◆ **Data items**

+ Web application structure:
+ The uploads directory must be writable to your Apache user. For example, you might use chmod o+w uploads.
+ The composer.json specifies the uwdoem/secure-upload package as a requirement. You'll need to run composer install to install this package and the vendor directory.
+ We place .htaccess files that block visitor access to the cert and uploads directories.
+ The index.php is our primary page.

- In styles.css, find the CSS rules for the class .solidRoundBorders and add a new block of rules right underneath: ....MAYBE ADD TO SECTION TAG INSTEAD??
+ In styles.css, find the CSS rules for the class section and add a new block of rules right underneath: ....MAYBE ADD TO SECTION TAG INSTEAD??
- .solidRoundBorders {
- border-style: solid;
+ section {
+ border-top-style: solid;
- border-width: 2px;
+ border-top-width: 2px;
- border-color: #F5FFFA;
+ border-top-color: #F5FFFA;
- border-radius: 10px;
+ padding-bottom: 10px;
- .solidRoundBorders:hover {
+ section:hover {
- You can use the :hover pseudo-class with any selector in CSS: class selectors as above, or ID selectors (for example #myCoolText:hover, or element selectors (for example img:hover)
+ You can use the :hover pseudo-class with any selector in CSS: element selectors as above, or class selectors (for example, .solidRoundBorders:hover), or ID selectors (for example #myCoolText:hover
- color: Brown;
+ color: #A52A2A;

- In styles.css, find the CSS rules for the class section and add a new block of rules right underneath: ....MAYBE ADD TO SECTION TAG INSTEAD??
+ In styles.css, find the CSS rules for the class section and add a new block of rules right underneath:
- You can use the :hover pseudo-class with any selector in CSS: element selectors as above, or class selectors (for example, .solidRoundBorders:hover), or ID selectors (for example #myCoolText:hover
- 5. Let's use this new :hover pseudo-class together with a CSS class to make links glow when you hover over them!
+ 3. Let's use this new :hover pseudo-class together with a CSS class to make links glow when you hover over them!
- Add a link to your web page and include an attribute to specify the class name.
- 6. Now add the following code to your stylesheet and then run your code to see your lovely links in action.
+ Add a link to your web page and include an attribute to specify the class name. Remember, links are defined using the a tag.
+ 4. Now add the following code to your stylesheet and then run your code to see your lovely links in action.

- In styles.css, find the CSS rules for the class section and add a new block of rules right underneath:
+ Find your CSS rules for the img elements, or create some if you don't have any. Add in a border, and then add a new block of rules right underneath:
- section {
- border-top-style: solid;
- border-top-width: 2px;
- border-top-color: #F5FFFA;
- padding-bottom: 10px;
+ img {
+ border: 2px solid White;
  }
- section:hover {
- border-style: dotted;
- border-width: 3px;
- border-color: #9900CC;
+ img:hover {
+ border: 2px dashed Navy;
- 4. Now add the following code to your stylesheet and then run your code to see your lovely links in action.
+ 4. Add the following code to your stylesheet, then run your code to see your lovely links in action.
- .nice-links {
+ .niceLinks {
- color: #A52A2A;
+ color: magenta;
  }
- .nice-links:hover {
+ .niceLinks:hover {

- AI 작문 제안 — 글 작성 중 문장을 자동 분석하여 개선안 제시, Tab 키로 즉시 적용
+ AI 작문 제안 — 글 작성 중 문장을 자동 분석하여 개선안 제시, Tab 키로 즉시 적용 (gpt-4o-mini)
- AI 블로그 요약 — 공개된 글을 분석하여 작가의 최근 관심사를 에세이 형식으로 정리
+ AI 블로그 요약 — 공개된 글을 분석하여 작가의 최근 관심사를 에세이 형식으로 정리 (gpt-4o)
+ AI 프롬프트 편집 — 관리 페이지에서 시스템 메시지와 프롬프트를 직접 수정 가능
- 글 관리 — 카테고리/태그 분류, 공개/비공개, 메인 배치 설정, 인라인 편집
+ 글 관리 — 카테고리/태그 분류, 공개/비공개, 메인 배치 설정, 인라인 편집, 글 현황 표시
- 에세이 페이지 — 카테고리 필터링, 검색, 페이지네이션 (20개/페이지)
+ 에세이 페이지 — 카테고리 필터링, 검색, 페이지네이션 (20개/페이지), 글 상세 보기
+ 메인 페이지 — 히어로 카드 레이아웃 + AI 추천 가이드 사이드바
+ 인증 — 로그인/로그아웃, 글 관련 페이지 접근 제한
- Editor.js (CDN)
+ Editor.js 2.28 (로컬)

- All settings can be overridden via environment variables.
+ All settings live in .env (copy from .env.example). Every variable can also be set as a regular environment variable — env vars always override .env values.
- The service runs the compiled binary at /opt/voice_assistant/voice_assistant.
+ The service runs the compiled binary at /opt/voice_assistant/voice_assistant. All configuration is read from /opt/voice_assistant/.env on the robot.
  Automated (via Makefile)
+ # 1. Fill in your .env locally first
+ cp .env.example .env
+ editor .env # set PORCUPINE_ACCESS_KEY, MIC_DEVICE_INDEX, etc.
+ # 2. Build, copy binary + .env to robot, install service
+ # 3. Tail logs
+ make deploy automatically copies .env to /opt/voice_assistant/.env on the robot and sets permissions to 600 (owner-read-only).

◆ **Required action**
Reproduce each record exactly, leaving nothing out.

◆ **Worked solution**
+ Web application structure:
+ The uploads directory must be writable to your Apache user. For example, you might use chmod o+w uploads.
+ The composer.json specifies the uwdoem/secure-upload package as a requirement. You'll need to run composer install to install this package and the vendor directory.
+ We place .htaccess files that block visitor access to the cert and uploads directories.
+ The index.php is our primary page.

- In styles.css, find the CSS rules for the class .solidRoundBorders and add a new block of rules right underneath: ....MAYBE ADD TO SECTION TAG INSTEAD??
+ In styles.css, find the CSS rules for the class section and add a new block of rules right underneath: ....MAYBE ADD TO SECTION TAG INSTEAD??
- .solidRoundBorders {
- border-style: solid;
+ section {
+ border-top-style: solid;
- border-width: 2px;
+ border-top-width: 2px;
- border-color: #F5FFFA;
+ border-top-color: #F5FFFA;
- border-radius: 10px;
+ padding-bottom: 10px;
- .solidRoundBorders:hover {
+ section:hover {
- You can use the :hover pseudo-class with any selector in CSS: class selectors as above, or ID selectors (for example #myCoolText:hover, or element selectors (for example img:hover)
+ You can use the :hover pseudo-class with any selector in CSS: element selectors as above, or class selectors (for example, .solidRoundBorders:hover), or ID selectors (for example #myCoolText:hover
- color: Brown;
+ color: #A52A2A;

- In styles.css, find the CSS rules for the class section and add a new block of rules right underneath: ....MAYBE ADD TO SECTION TAG INSTEAD??
+ In styles.css, find the CSS rules for the class section and add a new block of rules right underneath:
- You can use the :hover pseudo-class with any selector in CSS: element selectors as above, or class selectors (for example, .solidRoundBorders:hover), or ID selectors (for example #myCoolText:hover
- 5. Let's use this new :hover pseudo-class together with a CSS class to make links glow when you hover over them!
+ 3. Let's use this new :hover pseudo-class together with a CSS class to make links glow when you hover over them!
- Add a link to your web page and include an attribute to specify the class name.
- 6. Now add the following code to your stylesheet and then run your code to see your lovely links in action.
+ Add a link to your web page and include an attribute to specify the class name. Remember, links are defined using the a tag.
+ 4. Now add the following code to your stylesheet and then run your code to see your lovely links in action.

- In styles.css, find the CSS rules for the class section and add a new block of rules right underneath:
+ Find your CSS rules for the img elements, or create some if you don't have any. Add in a border, and then add a new block of rules right underneath:
- section {
- border-top-style: solid;
- border-top-width: 2px;
- border-top-color: #F5FFFA;
- padding-bottom: 10px;
+ img {
+ border: 2px solid White;
  }
- section:hover {
- border-style: dotted;
- border-width: 3px;
- border-color: #9900CC;
+ img:hover {
+ border: 2px dashed Navy;
- 4. Now add the following code to your stylesheet and then run your code to see your lovely links in action.
+ 4. Add the following code to your stylesheet, then run your code to see your lovely links in action.
- .nice-links {
+ .niceLinks {
- color: #A52A2A;
+ color: magenta;
  }
- .nice-links:hover {
+ .niceLinks:hover {

- AI 작문 제안 — 글 작성 중 문장을 자동 분석하여 개선안 제시, Tab 키로 즉시 적용
+ AI 작문 제안 — 글 작성 중 문장을 자동 분석하여 개선안 제시, Tab 키로 즉시 적용 (gpt-4o-mini)
- AI 블로그 요약 — 공개된 글을 분석하여 작가의 최근 관심사를 에세이 형식으로 정리
+ AI 블로그 요약 — 공개된 글을 분석하여 작가의 최근 관심사를 에세이 형식으로 정리 (gpt-4o)
+ AI 프롬프트 편집 — 관리 페이지에서 시스템 메시지와 프롬프트를 직접 수정 가능
- 글 관리 — 카테고리/태그 분류, 공개/비공개, 메인 배치 설정, 인라인 편집
+ 글 관리 — 카테고리/태그 분류, 공개/비공개, 메인 배치 설정, 인라인 편집, 글 현황 표시
- 에세이 페이지 — 카테고리 필터링, 검색, 페이지네이션 (20개/페이지)
+ 에세이 페이지 — 카테고리 필터링, 검색, 페이지네이션 (20개/페이지), 글 상세 보기
+ 메인 페이지 — 히어로 카드 레이아웃 + AI 추천 가이드 사이드바
+ 인증 — 로그인/로그아웃, 글 관련 페이지 접근 제한
- Editor.js (CDN)
+ Editor.js 2.28 (로컬)

- All settings can be overridden via environment variables.
+ All settings live in .env (copy from .env.example). Every variable can also be set as a regular environment variable — env vars always override .env values.
- The service runs the compiled binary at /opt/voice_assistant/voice_assistant.
+ The service runs the compiled binary at /opt/voice_assistant/voice_assistant. All configuration is read from /opt/voice_assistant/.env on the robot.
  Automated (via Makefile)
+ # 1. Fill in your .env locally first
+ cp .env.example .env
+ editor .env # set PORCUPINE_ACCESS_KEY, MIC_DEVICE_INDEX, etc.
+ # 2. Build, copy binary + .env to robot, install service
+ # 3. Tail logs
+ make deploy automatically copies .env to /opt/voice_assistant/.env on the robot and sets permissions to 600 (owner-read-only).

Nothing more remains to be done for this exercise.